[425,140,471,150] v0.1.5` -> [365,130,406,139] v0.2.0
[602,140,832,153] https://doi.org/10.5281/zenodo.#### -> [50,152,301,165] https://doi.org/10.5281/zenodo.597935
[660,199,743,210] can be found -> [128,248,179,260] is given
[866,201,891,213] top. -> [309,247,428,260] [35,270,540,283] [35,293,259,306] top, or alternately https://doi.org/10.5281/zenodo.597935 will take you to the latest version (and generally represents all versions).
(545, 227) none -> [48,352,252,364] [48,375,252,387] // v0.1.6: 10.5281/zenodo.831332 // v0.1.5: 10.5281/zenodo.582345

...

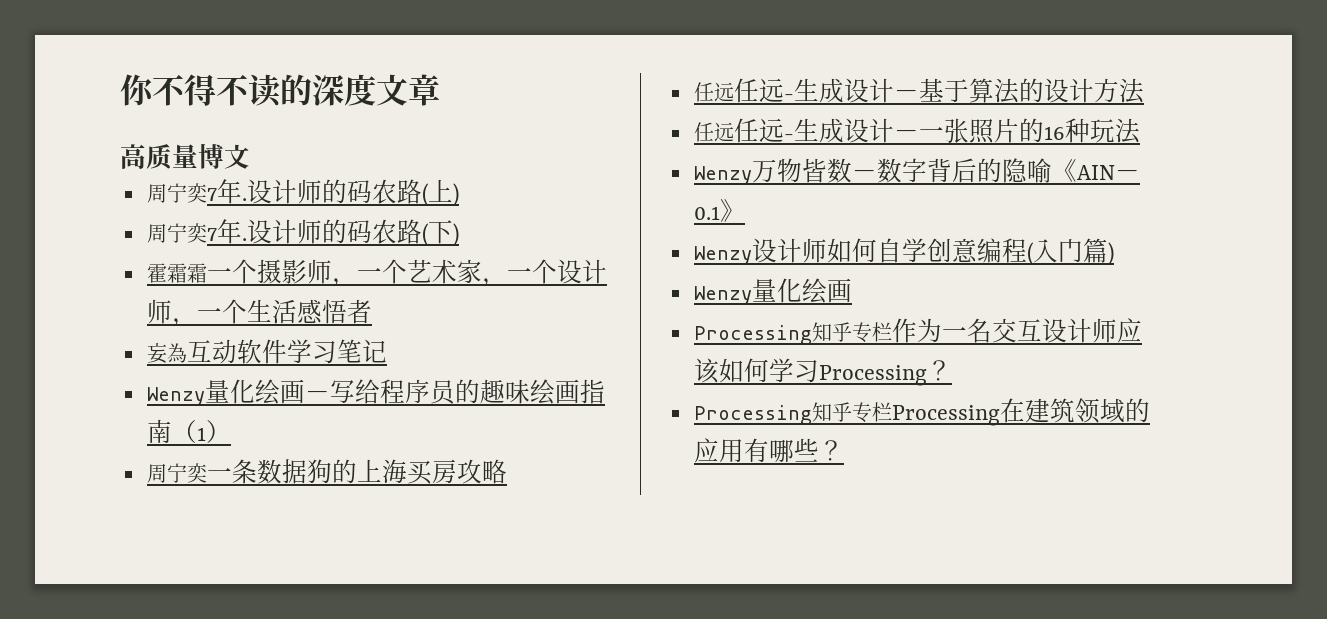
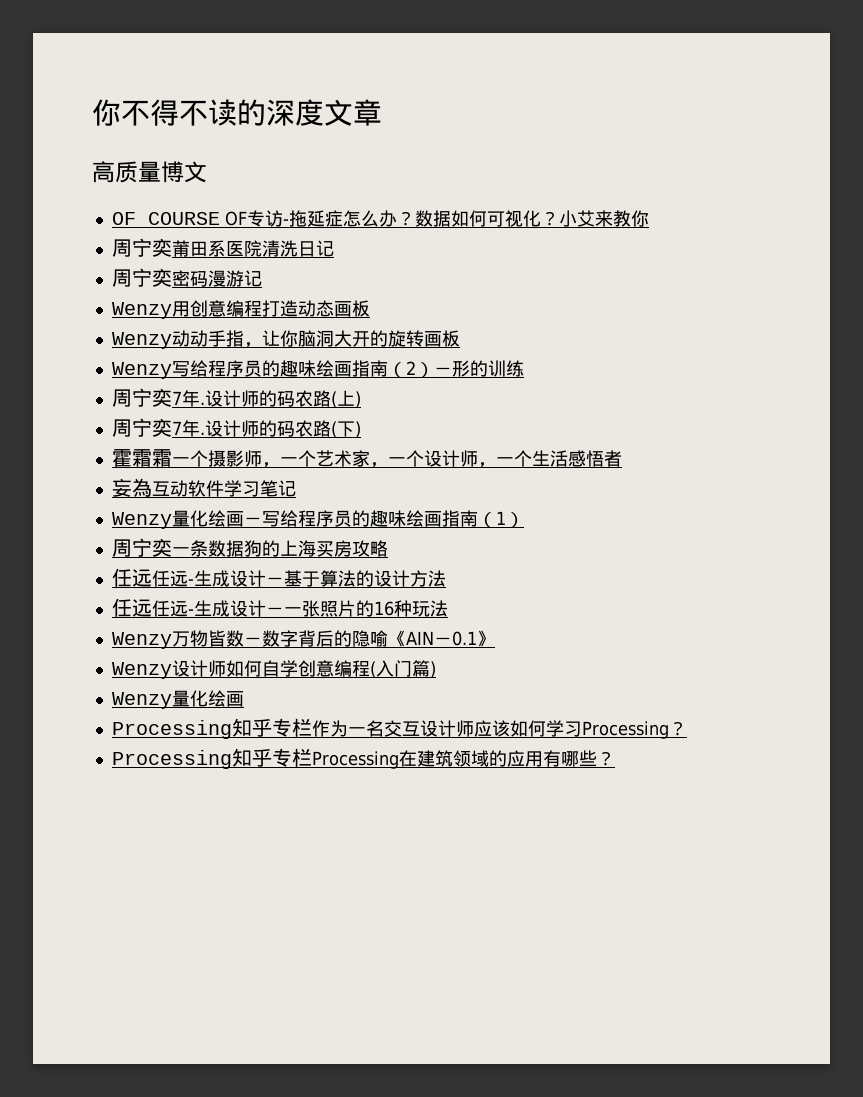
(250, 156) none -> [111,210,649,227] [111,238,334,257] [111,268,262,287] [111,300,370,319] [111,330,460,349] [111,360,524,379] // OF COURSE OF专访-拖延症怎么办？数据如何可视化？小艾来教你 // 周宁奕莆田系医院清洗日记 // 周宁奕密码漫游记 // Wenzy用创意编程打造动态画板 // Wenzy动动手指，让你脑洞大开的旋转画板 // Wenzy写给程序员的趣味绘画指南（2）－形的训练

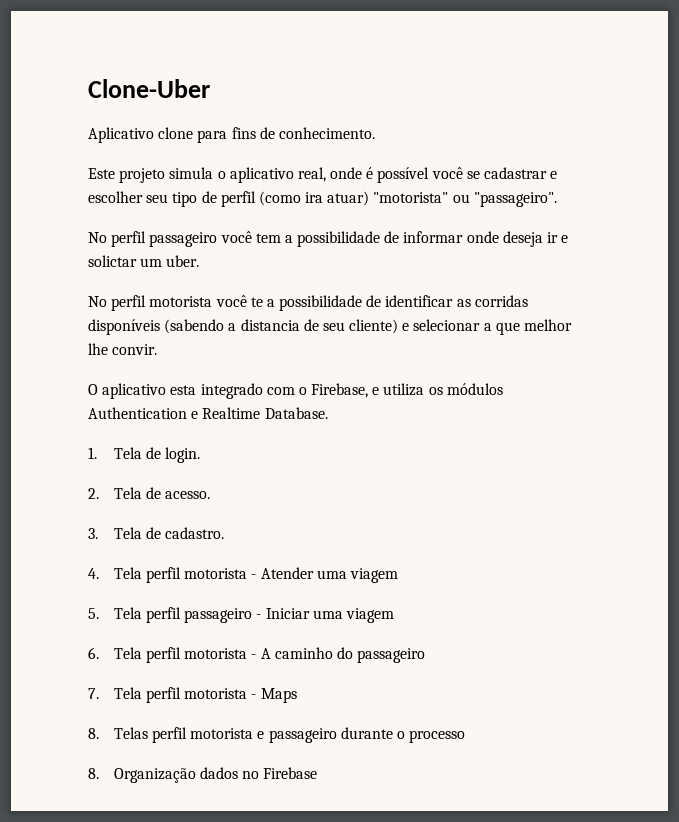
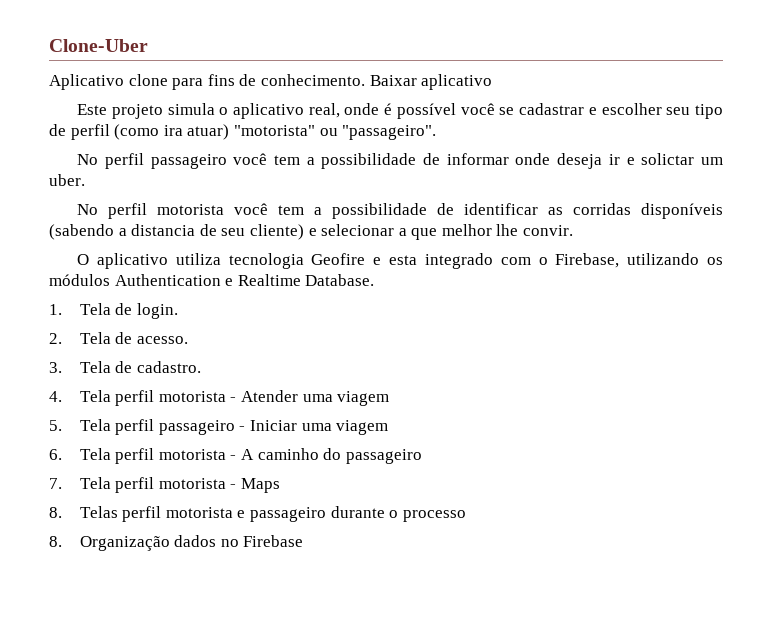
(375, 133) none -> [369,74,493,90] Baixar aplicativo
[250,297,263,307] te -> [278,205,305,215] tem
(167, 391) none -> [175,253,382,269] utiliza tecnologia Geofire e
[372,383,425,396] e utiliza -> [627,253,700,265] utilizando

* * *

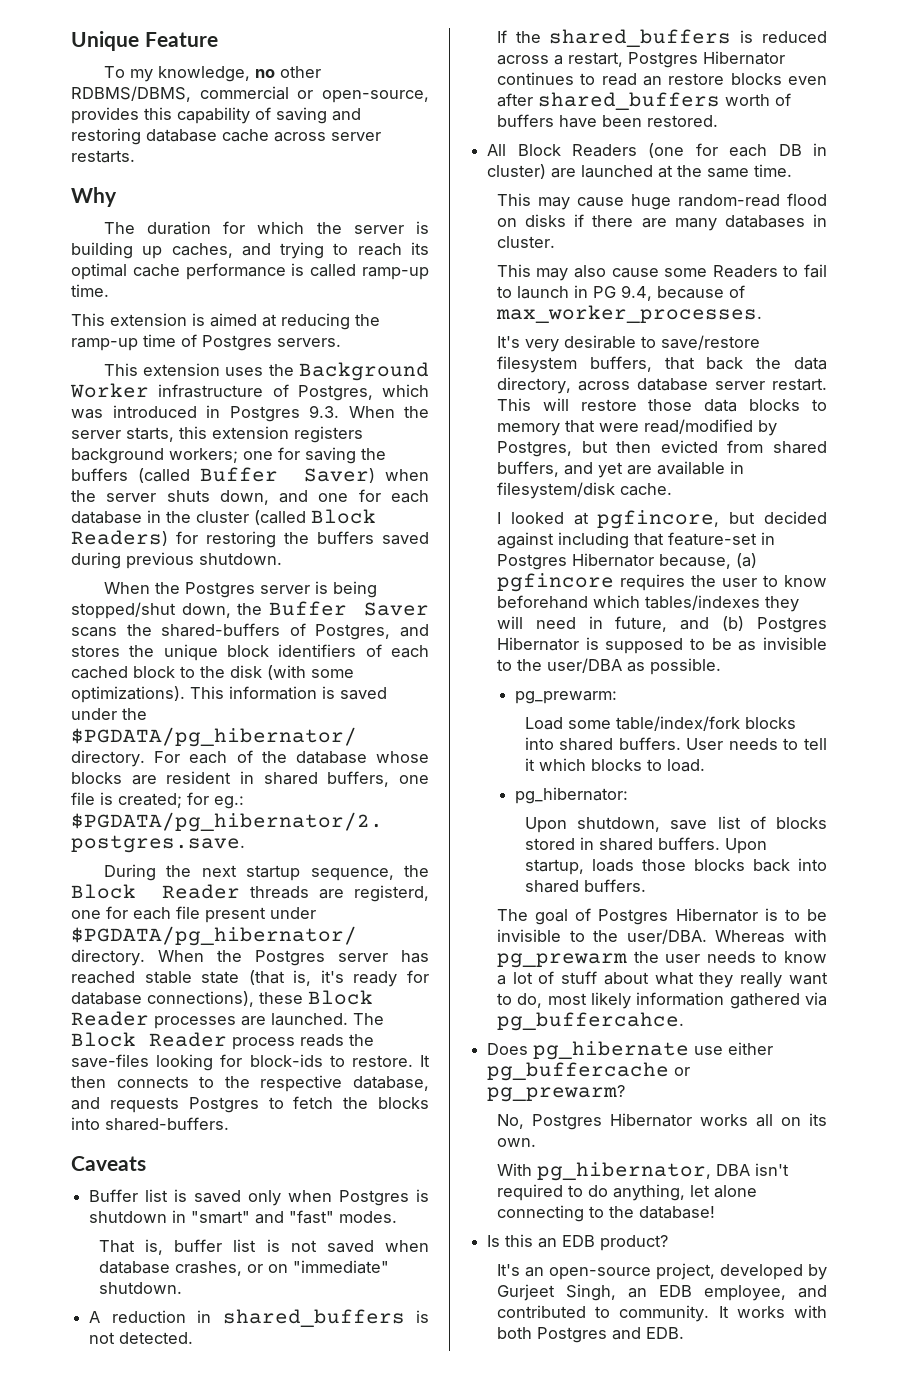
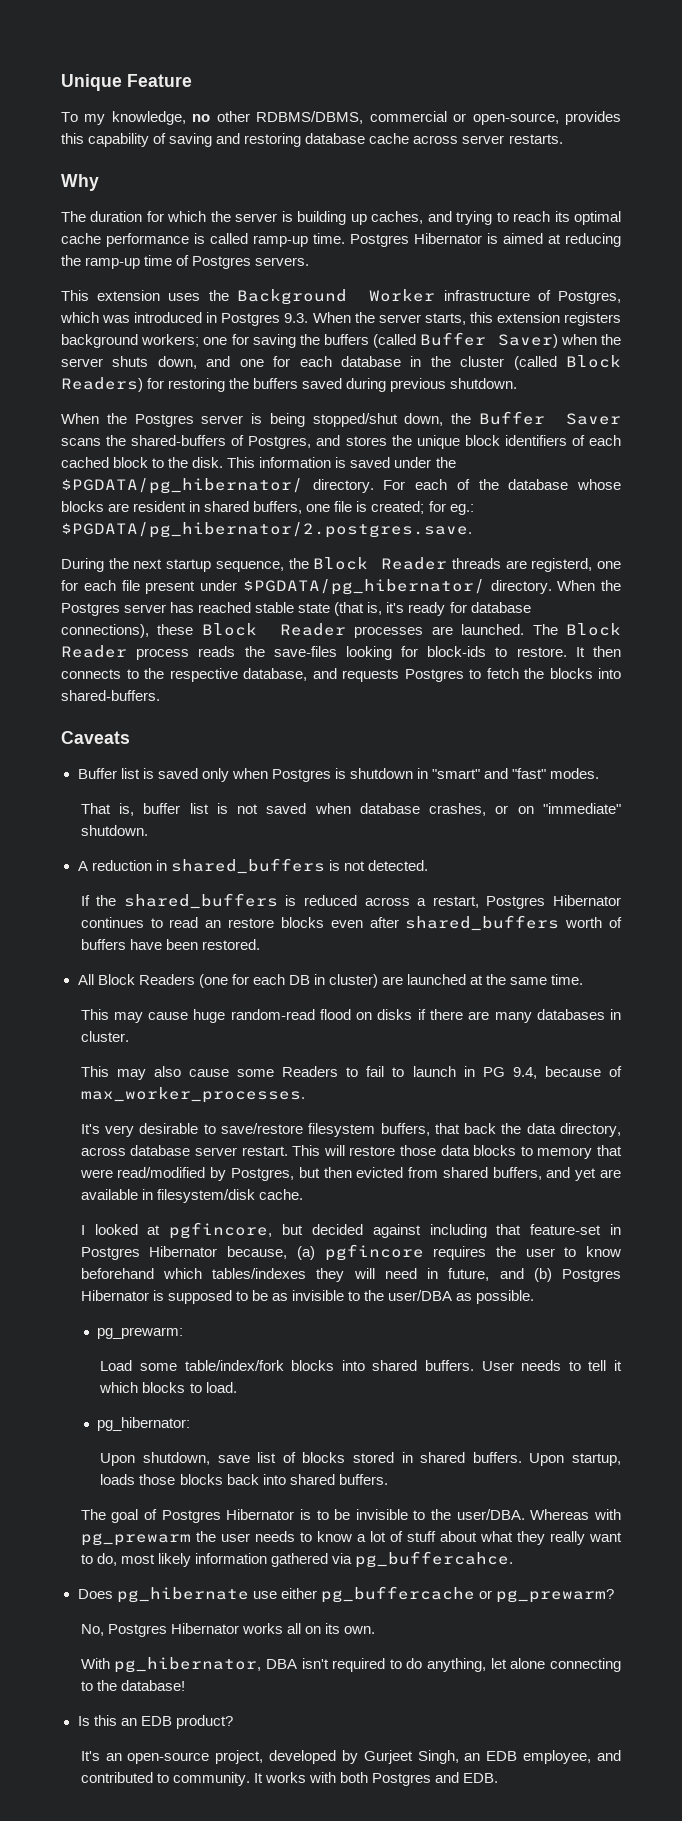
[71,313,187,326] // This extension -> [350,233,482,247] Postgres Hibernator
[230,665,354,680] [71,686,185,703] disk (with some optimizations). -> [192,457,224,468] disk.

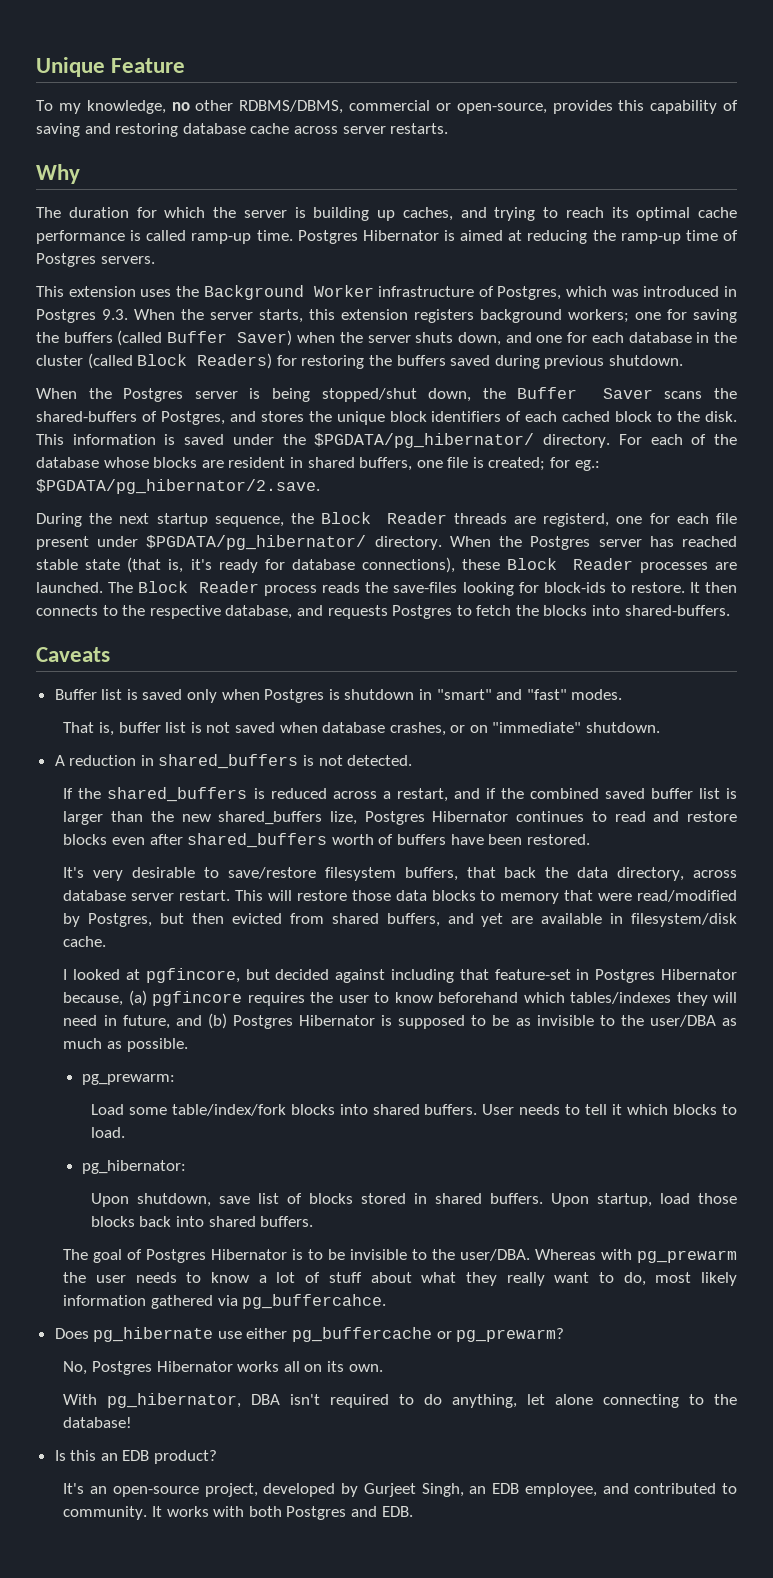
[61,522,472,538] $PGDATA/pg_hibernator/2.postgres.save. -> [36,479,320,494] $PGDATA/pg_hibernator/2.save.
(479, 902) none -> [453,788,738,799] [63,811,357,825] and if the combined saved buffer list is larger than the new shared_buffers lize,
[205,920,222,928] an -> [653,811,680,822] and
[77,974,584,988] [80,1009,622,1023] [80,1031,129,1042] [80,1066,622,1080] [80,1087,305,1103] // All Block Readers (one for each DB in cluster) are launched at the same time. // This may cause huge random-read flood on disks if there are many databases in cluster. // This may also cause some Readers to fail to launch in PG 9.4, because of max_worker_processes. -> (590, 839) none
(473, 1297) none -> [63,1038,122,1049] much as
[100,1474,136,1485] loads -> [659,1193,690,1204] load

— Your objective —
Above are the entries. Quote exactly the lines from the one bearing "[866,201,891,213] top. ->" through the one bearing "(545, 227) none".

— Completed exercise —
[866,201,891,213] top. -> [309,247,428,260] [35,270,540,283] [35,293,259,306] top, or alternately https://doi.org/10.5281/zenodo.597935 will take you to the latest version (and generally represents all versions).
(545, 227) none -> [48,352,252,364] [48,375,252,387] // v0.1.6: 10.5281/zenodo.831332 // v0.1.5: 10.5281/zenodo.582345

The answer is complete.